▶ _INPUT_:
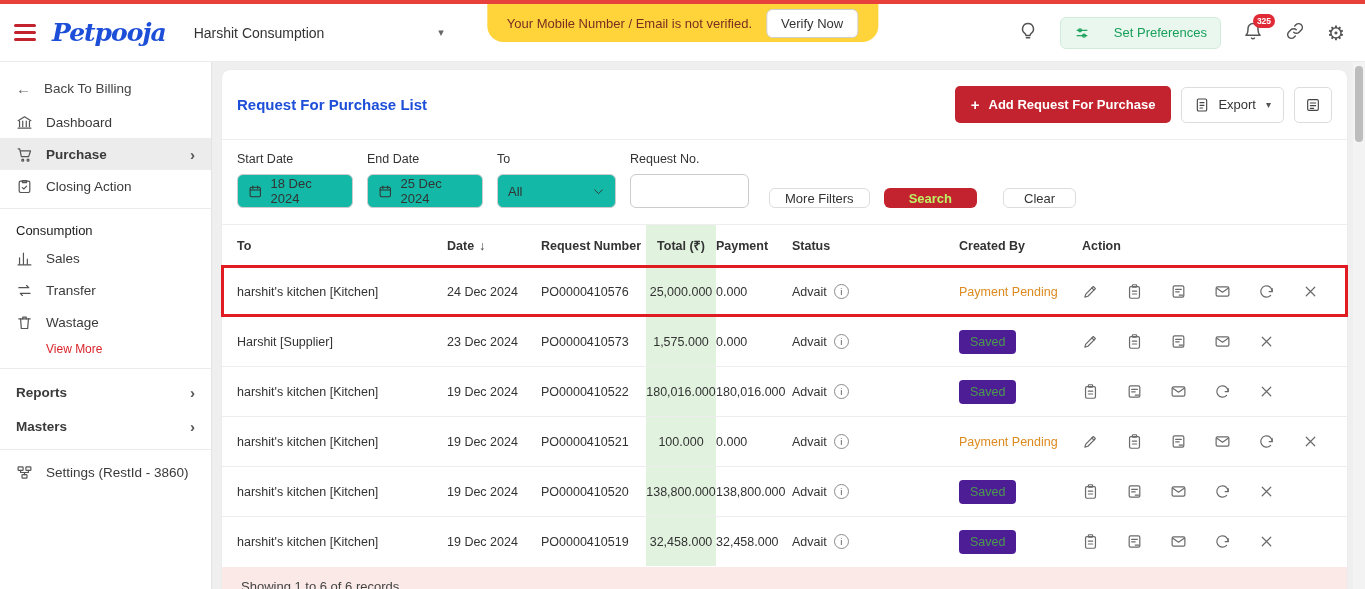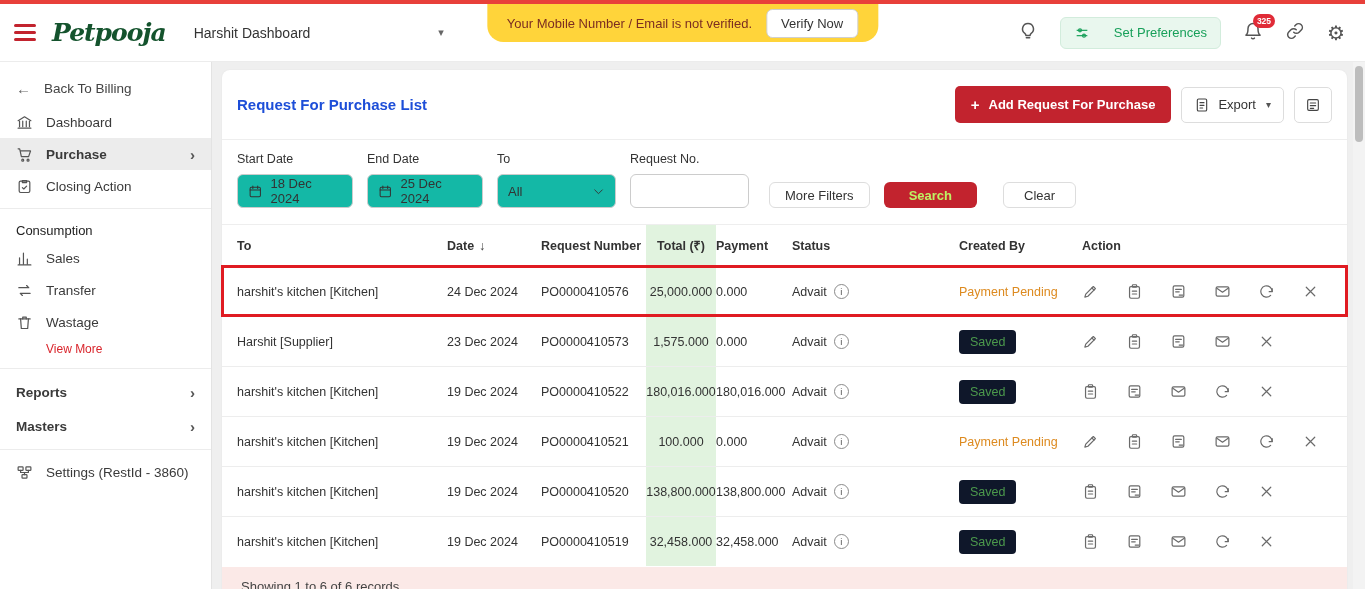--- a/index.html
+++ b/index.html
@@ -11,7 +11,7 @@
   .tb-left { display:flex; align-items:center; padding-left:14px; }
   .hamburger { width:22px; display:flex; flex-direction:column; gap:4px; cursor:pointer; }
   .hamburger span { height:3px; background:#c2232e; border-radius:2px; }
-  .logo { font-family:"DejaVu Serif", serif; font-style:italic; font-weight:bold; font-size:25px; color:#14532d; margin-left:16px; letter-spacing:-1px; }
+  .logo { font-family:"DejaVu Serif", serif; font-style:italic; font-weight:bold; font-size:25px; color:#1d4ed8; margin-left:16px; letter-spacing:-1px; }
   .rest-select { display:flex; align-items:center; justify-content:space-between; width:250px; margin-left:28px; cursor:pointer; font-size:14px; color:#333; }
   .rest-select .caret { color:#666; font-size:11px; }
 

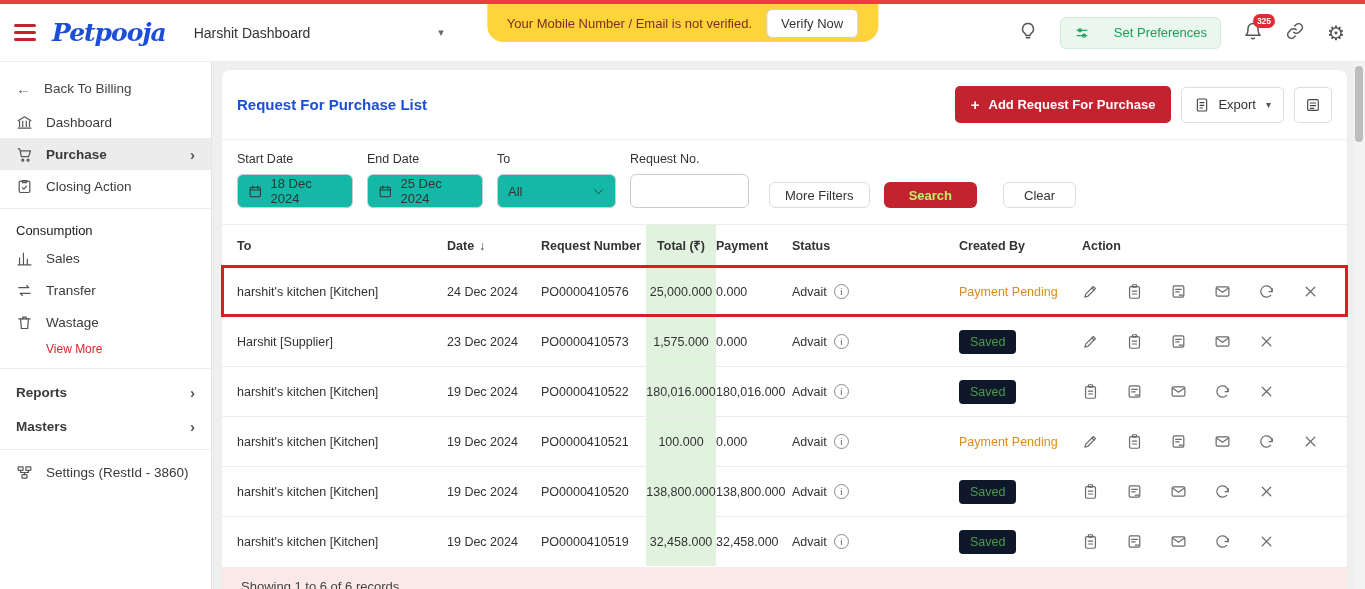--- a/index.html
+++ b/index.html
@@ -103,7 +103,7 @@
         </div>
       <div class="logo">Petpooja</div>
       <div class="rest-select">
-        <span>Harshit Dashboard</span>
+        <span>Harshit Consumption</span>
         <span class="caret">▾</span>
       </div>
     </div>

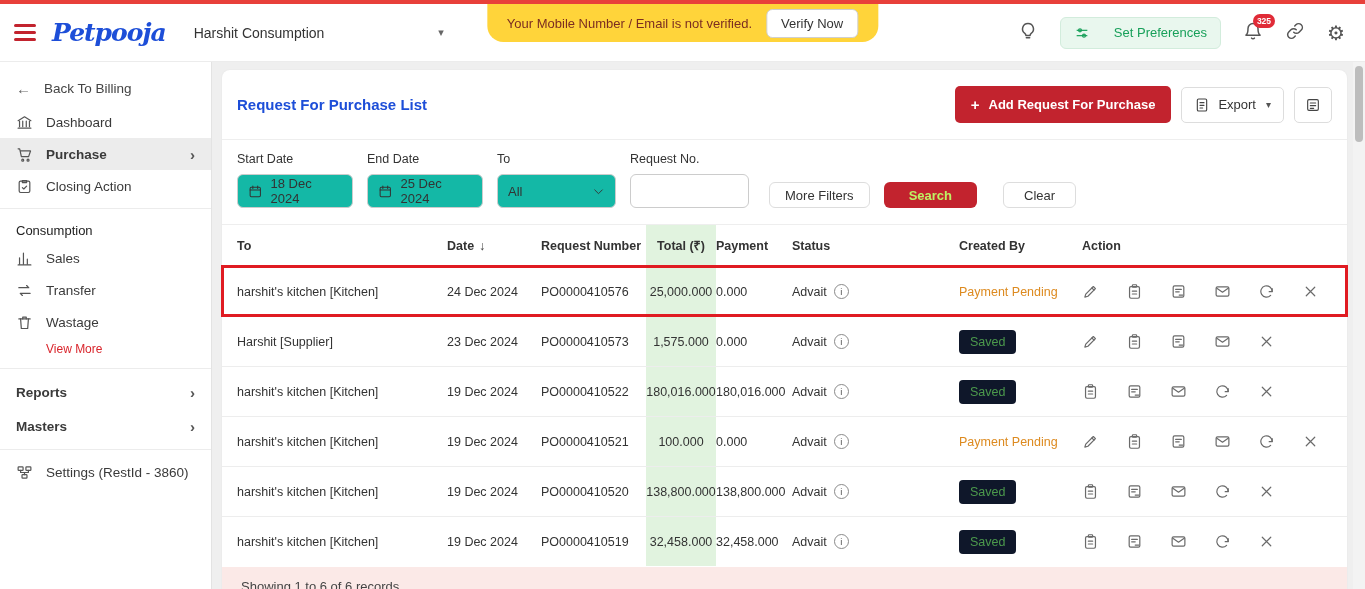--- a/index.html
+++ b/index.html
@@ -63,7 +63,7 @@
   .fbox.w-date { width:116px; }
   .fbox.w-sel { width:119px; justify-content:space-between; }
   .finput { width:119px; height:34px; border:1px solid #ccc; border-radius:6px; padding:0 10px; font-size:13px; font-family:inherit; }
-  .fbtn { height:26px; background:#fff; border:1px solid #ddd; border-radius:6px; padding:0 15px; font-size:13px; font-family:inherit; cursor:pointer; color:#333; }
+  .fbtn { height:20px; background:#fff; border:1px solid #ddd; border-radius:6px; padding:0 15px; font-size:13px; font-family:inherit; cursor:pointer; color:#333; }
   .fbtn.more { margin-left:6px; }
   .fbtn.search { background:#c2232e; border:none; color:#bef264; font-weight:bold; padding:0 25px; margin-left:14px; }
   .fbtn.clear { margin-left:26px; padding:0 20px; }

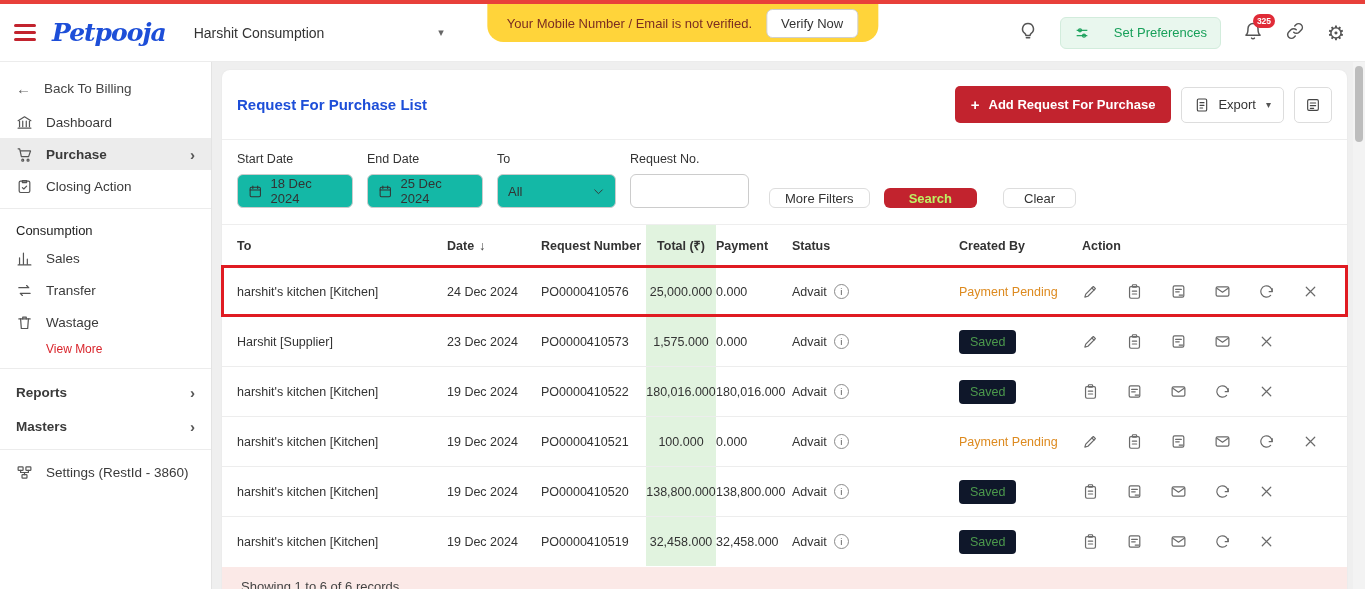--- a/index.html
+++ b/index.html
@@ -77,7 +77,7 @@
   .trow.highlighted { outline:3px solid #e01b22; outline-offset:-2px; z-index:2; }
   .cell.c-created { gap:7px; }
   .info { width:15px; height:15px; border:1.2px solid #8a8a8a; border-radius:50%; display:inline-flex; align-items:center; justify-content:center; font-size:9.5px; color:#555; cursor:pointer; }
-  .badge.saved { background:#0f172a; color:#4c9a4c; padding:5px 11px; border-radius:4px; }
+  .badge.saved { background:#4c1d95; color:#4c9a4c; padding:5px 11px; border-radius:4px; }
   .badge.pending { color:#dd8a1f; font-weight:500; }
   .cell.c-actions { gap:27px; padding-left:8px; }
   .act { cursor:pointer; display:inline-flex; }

▶ _PROBLEM TO SOLVE_: Set down the data above verbatim, omitting every image.

▶ _RESPONSE BELOW_:
--- a/index.html
+++ b/index.html
@@ -11,7 +11,7 @@
   .tb-left { display:flex; align-items:center; padding-left:14px; }
   .hamburger { width:22px; display:flex; flex-direction:column; gap:4px; cursor:pointer; }
   .hamburger span { height:3px; background:#c2232e; border-radius:2px; }
-  .logo { font-family:"DejaVu Serif", serif; font-style:italic; font-weight:bold; font-size:25px; color:#14532d; margin-left:16px; letter-spacing:-1px; }
+  .logo { font-family:"DejaVu Serif", serif; font-style:italic; font-weight:bold; font-size:25px; color:#1d4ed8; margin-left:16px; letter-spacing:-1px; }
   .rest-select { display:flex; align-items:center; justify-content:space-between; width:250px; margin-left:28px; cursor:pointer; font-size:14px; color:#333; }
   .rest-select .caret { color:#666; font-size:11px; }
 

--- a/index.html
+++ b/index.html
@@ -103,7 +103,7 @@
         </div>
       <div class="logo">Petpooja</div>
       <div class="rest-select">
-        <span>Harshit Dashboard</span>
+        <span>Harshit Consumption</span>
         <span class="caret">▾</span>
       </div>
     </div>

--- a/index.html
+++ b/index.html
@@ -63,7 +63,7 @@
   .fbox.w-date { width:116px; }
   .fbox.w-sel { width:119px; justify-content:space-between; }
   .finput { width:119px; height:34px; border:1px solid #ccc; border-radius:6px; padding:0 10px; font-size:13px; font-family:inherit; }
-  .fbtn { height:26px; background:#fff; border:1px solid #ddd; border-radius:6px; padding:0 15px; font-size:13px; font-family:inherit; cursor:pointer; color:#333; }
+  .fbtn { height:20px; background:#fff; border:1px solid #ddd; border-radius:6px; padding:0 15px; font-size:13px; font-family:inherit; cursor:pointer; color:#333; }
   .fbtn.more { margin-left:6px; }
   .fbtn.search { background:#c2232e; border:none; color:#bef264; font-weight:bold; padding:0 25px; margin-left:14px; }
   .fbtn.clear { margin-left:26px; padding:0 20px; }

--- a/index.html
+++ b/index.html
@@ -77,7 +77,7 @@
   .trow.highlighted { outline:3px solid #e01b22; outline-offset:-2px; z-index:2; }
   .cell.c-created { gap:7px; }
   .info { width:15px; height:15px; border:1.2px solid #8a8a8a; border-radius:50%; display:inline-flex; align-items:center; justify-content:center; font-size:9.5px; color:#555; cursor:pointer; }
-  .badge.saved { background:#0f172a; color:#4c9a4c; padding:5px 11px; border-radius:4px; }
+  .badge.saved { background:#4c1d95; color:#4c9a4c; padding:5px 11px; border-radius:4px; }
   .badge.pending { color:#dd8a1f; font-weight:500; }
   .cell.c-actions { gap:27px; padding-left:8px; }
   .act { cursor:pointer; display:inline-flex; }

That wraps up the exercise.